> [Action item]
Give back each line of the listing below that contains the string "Affairs".

> [Exercise input]
::::

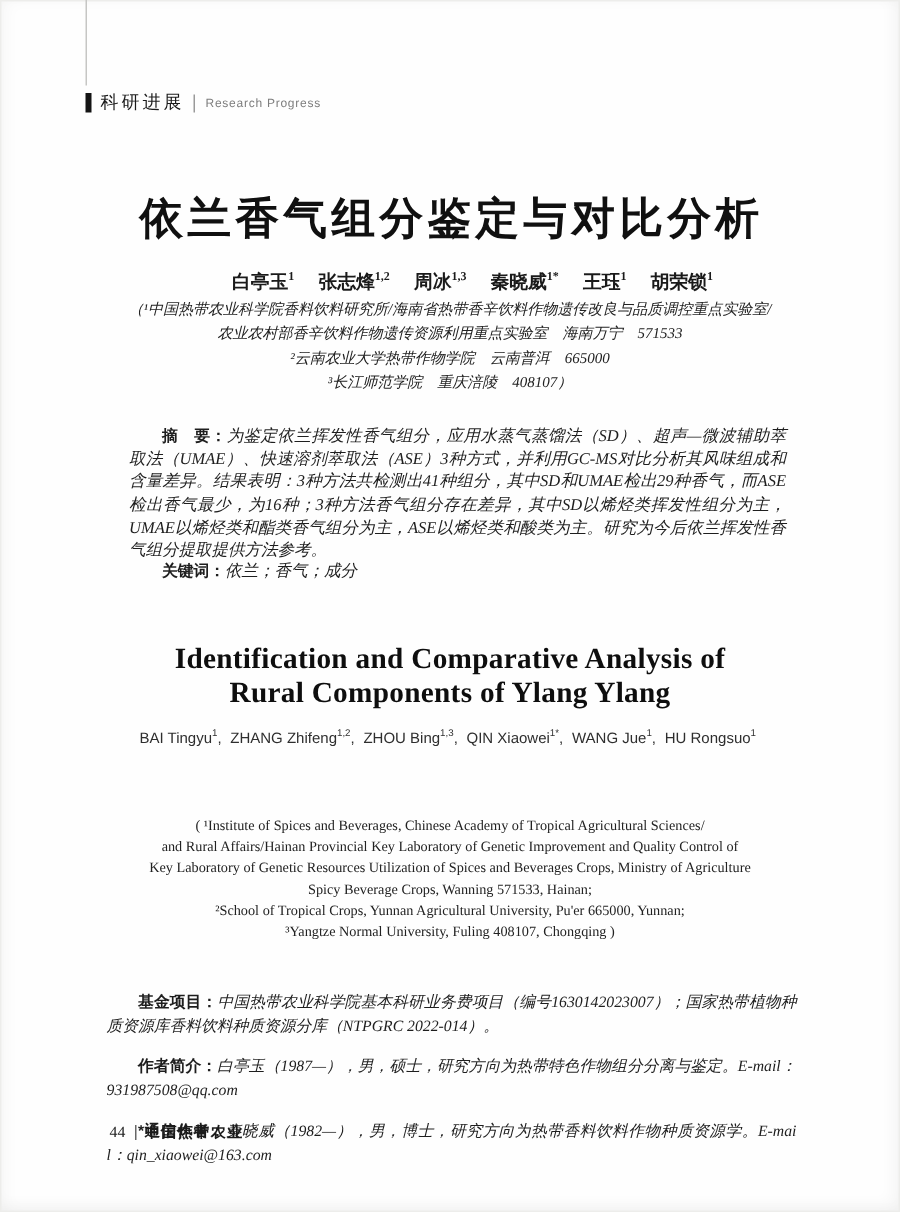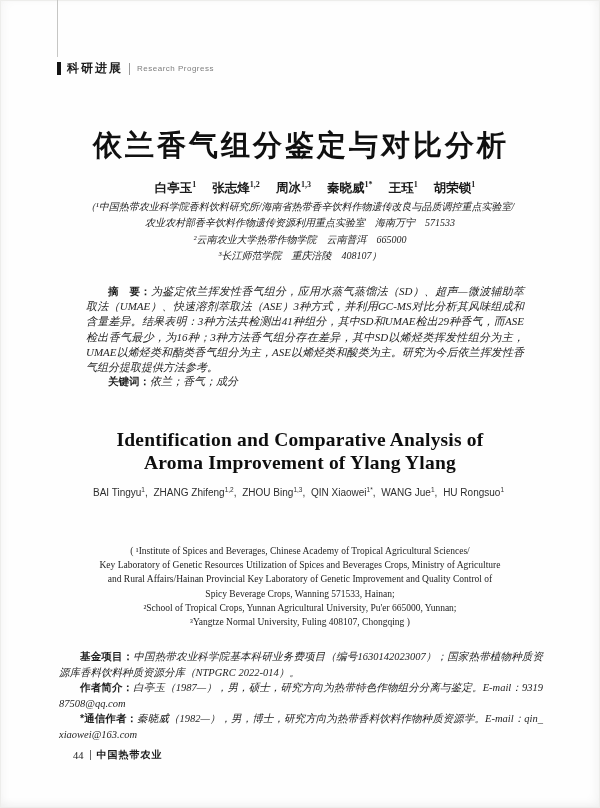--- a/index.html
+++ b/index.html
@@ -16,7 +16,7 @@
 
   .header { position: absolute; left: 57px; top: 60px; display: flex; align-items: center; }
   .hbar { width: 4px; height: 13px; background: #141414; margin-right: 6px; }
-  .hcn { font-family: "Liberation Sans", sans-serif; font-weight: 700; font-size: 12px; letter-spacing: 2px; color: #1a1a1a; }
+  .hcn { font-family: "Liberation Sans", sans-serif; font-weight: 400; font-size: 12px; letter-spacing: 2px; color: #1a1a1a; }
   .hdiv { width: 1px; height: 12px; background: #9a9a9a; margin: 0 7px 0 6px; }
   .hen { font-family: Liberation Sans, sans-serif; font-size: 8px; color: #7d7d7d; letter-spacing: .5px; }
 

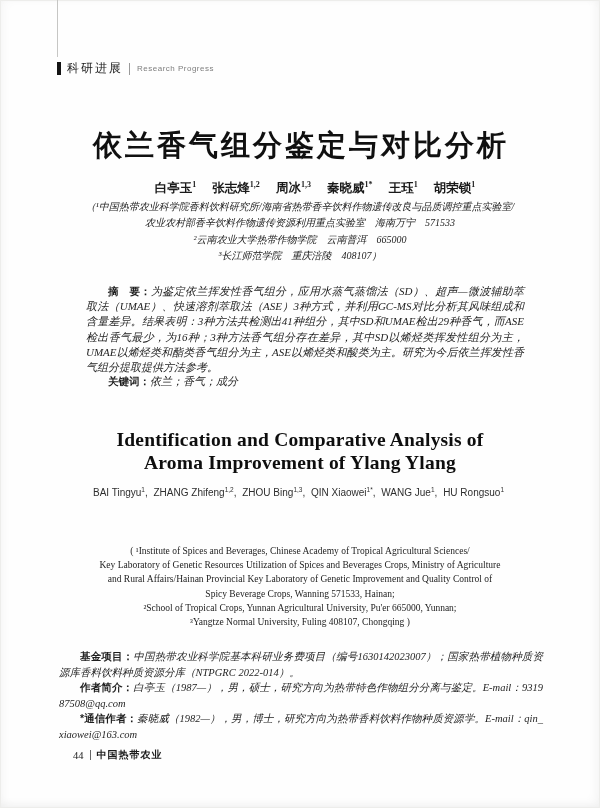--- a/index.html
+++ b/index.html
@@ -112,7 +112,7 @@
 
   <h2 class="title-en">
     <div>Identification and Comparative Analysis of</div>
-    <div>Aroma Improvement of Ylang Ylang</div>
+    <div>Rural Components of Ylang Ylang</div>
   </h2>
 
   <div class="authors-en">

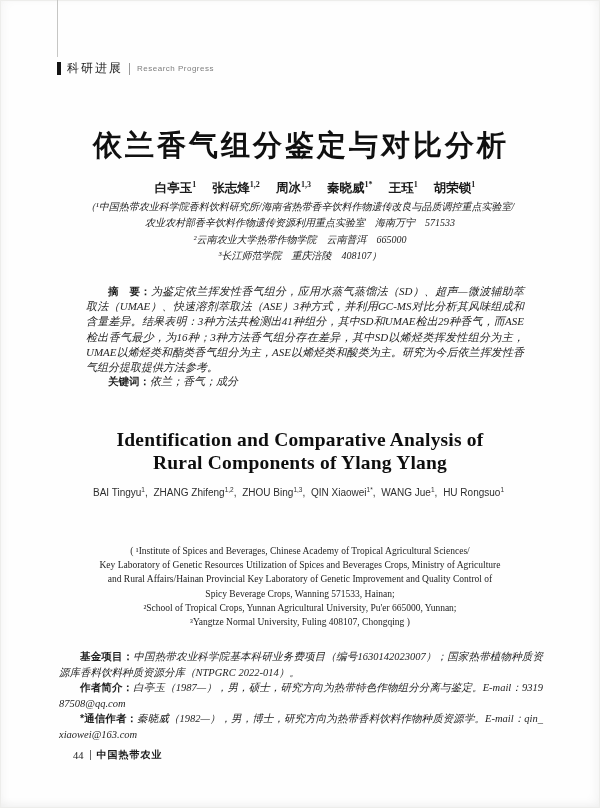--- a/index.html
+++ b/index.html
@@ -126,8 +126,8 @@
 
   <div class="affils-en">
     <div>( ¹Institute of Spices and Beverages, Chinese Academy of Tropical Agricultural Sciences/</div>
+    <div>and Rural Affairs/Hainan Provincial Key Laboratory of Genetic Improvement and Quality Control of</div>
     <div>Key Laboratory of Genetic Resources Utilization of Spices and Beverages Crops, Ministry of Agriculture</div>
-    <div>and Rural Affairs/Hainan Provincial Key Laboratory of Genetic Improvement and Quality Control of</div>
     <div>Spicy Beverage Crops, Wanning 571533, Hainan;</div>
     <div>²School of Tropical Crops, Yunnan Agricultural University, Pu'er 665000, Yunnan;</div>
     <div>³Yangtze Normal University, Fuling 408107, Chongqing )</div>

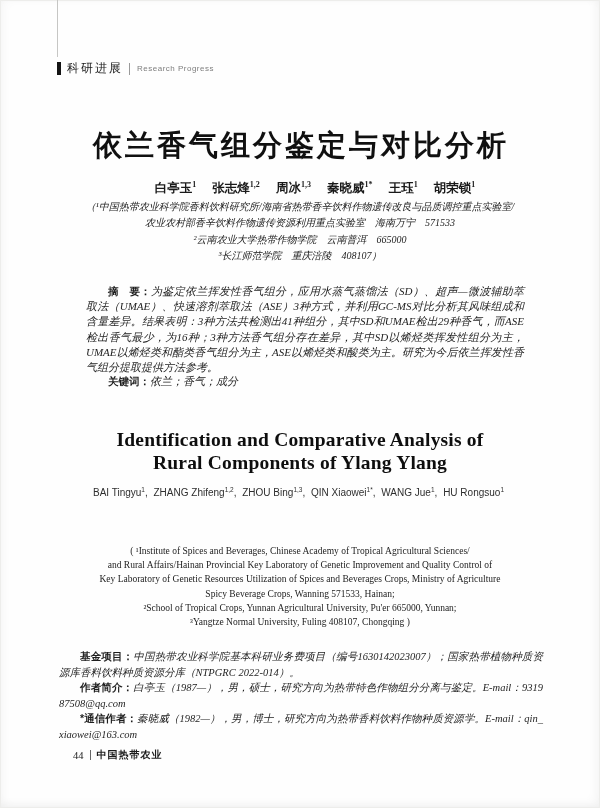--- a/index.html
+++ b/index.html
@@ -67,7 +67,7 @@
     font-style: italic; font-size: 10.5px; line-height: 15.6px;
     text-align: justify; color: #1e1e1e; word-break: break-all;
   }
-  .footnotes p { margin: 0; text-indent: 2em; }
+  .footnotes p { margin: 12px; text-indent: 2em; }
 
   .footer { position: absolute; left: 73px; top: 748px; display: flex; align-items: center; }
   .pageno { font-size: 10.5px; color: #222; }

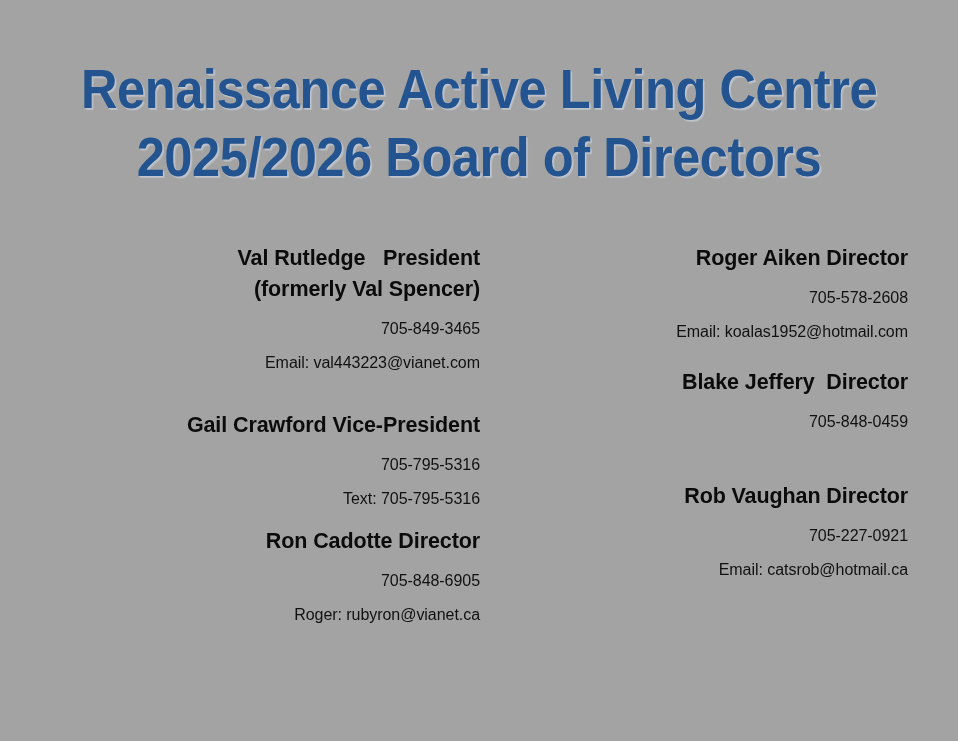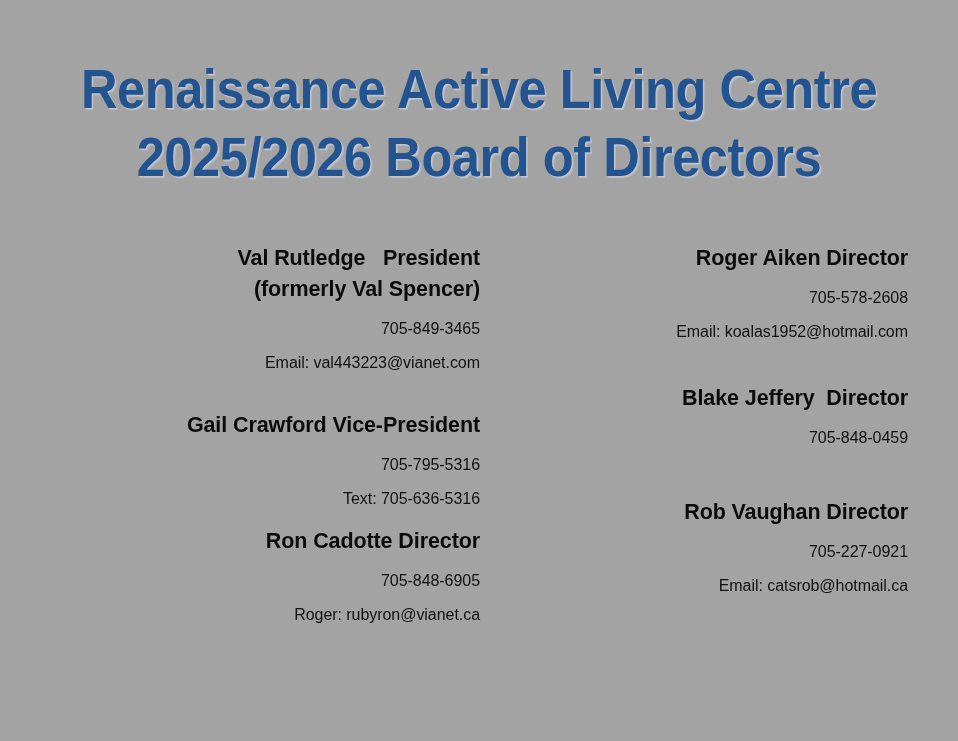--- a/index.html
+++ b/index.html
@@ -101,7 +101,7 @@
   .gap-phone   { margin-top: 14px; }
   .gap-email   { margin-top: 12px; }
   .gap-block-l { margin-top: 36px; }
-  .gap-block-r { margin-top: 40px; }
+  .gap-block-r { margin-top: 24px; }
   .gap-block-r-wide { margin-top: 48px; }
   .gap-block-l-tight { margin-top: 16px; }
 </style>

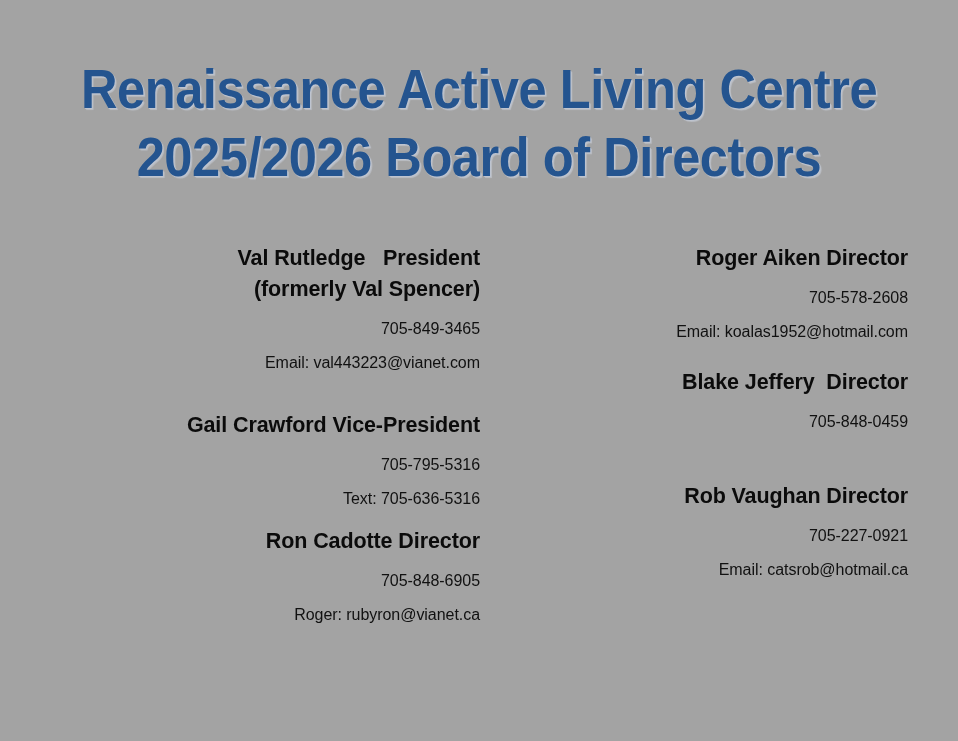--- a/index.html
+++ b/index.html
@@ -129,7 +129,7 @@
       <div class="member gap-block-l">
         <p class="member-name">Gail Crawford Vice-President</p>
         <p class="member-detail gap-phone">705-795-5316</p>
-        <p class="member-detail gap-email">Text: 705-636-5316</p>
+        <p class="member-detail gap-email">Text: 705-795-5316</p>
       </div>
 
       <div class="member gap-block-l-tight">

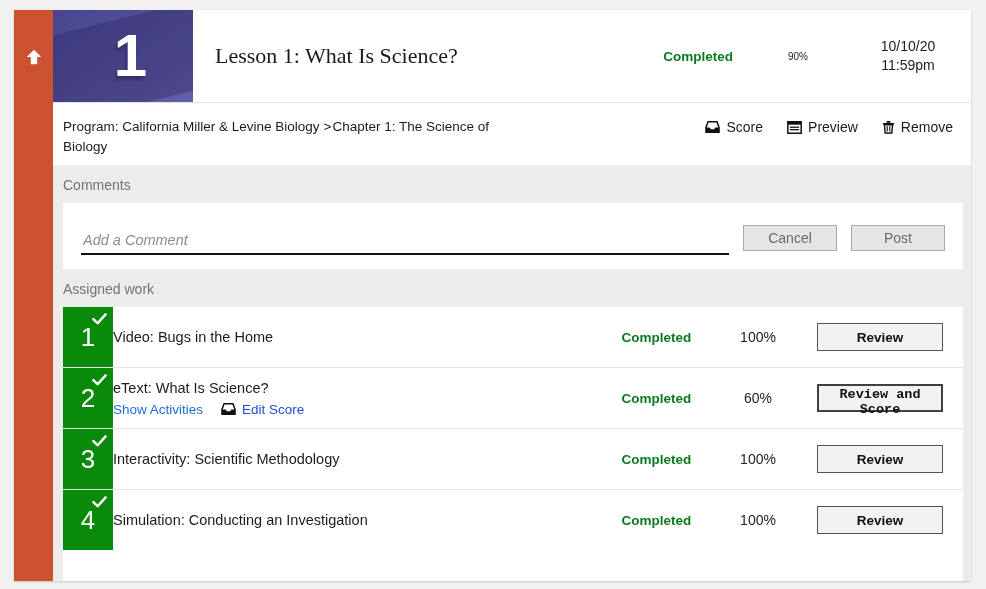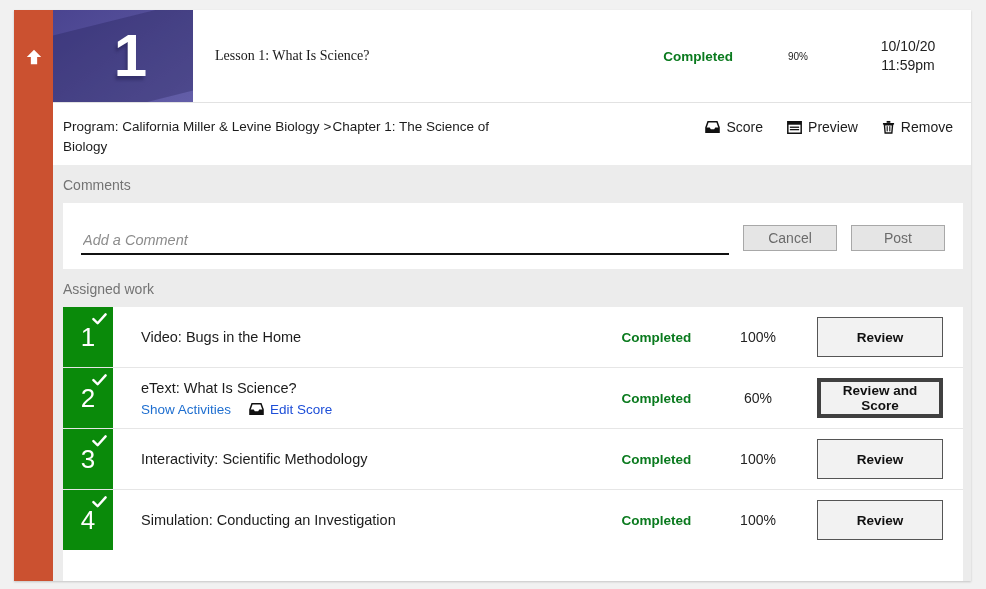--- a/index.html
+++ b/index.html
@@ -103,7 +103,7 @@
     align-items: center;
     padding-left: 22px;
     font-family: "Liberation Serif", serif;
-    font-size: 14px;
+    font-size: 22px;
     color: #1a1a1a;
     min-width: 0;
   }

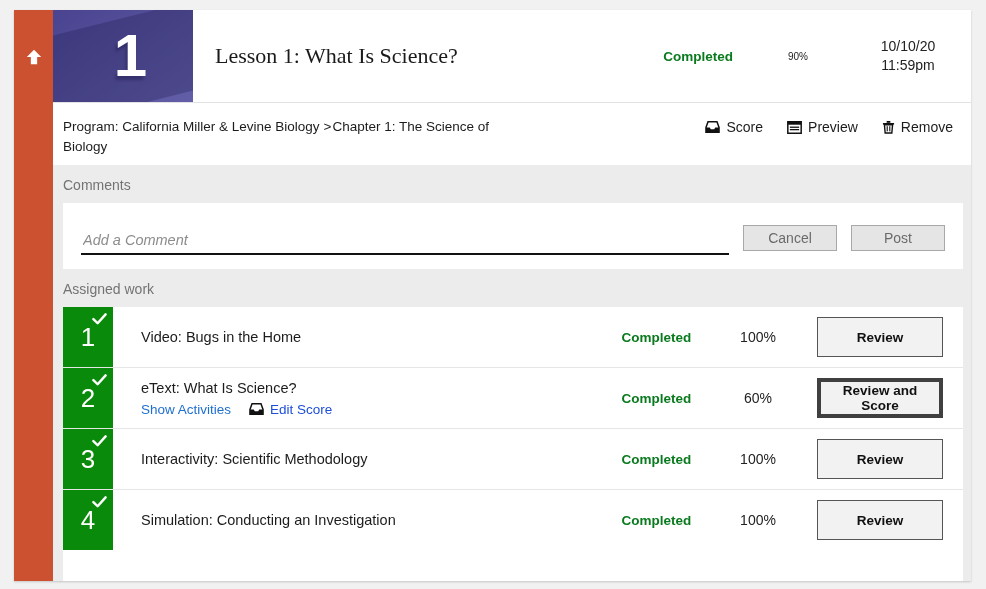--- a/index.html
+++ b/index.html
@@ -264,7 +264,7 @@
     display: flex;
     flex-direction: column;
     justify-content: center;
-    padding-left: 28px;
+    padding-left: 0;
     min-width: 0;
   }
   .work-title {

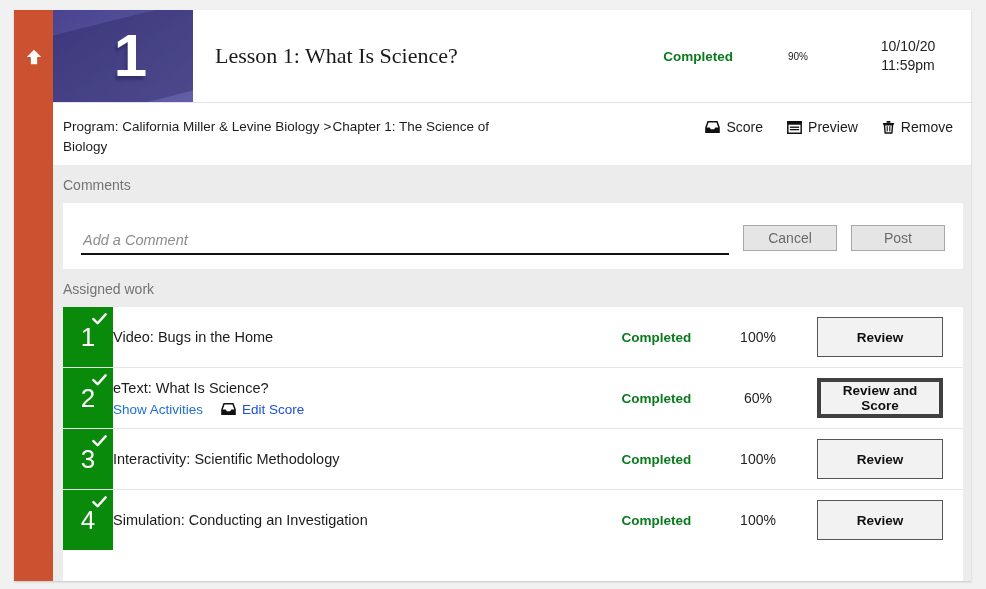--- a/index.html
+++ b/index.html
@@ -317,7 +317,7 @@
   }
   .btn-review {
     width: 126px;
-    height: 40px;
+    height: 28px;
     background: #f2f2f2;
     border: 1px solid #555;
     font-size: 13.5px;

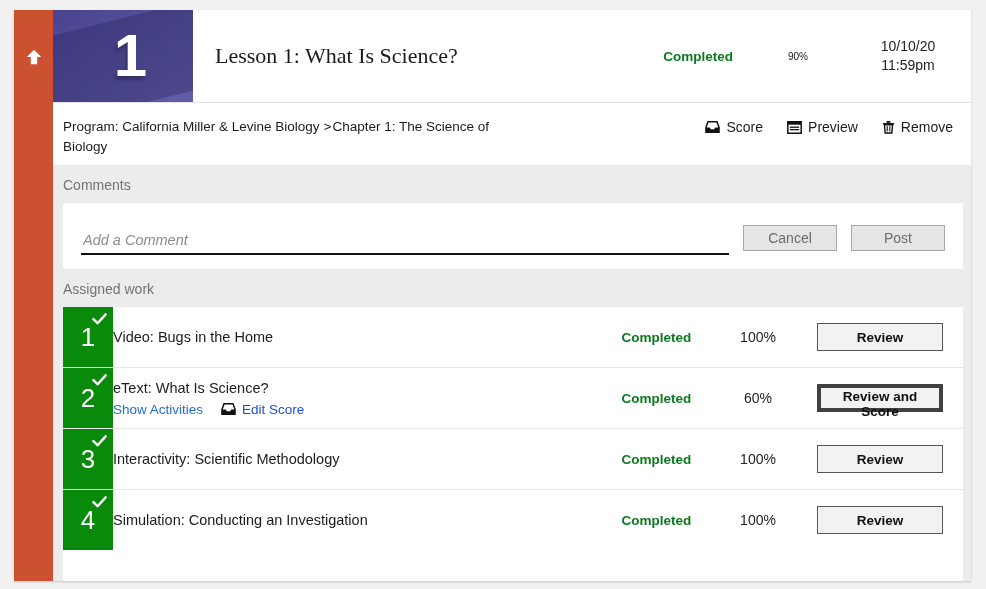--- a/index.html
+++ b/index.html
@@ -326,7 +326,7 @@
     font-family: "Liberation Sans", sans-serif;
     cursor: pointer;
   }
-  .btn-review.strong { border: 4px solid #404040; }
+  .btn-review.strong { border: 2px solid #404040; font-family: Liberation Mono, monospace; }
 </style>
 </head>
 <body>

::::

> [Task solution]
+    <div>and Rural Affairs/Hainan Provincial Key Laboratory of Genetic Improvement and Quality Control of</div>
-    <div>and Rural Affairs/Hainan Provincial Key Laboratory of Genetic Improvement and Quality Control of</div>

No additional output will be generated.